How can Wikipedia save all that data?

Northern_Piper · April 28, 2021, 3:35am

Do they have server farms all over the world? How do they do it?

DPRK · April 28, 2021, 3:42am

Yes they do have a bunch of servers all over the world:

Cluster locations:
https://wikitech.wikimedia.org/wiki/Clusters

Darren_Garrison · April 28, 2021, 4:13am

As of 20 April 2021, the size of the current version of all articles compressed is about 19.52 GB

(From here.)

That isn’t including all the photos and video and audio clips.

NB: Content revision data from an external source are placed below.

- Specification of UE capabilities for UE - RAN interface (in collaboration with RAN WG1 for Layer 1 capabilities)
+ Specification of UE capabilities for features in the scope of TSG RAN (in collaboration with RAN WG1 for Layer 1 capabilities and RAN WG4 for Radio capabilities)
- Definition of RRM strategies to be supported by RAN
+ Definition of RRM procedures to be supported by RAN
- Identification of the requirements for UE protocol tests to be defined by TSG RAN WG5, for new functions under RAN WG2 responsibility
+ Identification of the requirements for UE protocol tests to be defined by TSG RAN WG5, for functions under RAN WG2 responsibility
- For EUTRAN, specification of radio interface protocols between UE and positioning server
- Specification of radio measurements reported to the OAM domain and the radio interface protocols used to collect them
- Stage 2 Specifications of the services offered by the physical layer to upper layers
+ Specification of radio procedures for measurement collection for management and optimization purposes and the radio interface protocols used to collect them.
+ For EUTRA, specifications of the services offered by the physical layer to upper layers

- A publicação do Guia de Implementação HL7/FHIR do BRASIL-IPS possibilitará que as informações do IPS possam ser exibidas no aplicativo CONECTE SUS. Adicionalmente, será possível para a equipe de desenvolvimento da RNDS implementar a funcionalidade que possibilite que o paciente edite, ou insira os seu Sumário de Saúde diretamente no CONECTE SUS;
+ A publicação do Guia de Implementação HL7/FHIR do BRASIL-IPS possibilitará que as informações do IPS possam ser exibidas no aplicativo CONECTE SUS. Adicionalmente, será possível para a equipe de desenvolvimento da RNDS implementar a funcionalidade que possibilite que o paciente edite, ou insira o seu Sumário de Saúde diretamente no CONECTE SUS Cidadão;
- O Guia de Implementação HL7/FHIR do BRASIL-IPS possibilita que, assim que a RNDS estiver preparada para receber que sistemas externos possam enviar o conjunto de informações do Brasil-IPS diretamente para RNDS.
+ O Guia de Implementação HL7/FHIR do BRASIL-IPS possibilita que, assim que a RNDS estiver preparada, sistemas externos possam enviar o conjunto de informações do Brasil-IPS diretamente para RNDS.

I don’t how much they add, but it is probably pretty safe to say that with even all of that it is a relatively trivial amount of data compared to the truly large sites (Google, Facebook, Netflix, etc.) I’d be suprised if it didn’t all fit on a single modern hard drive.

Darren_Garrison · April 28, 2021, 4:21am

Apparently if you want the entire history of every edit, it does add up to “terabytes” uncompressed, but it doesn’t specify how many:

(The off-line version of text/tables only Wikipedia that I downloaded multiple years ago was only 10 GB compressed, 20 GB expanded and indexed. I read it with this.)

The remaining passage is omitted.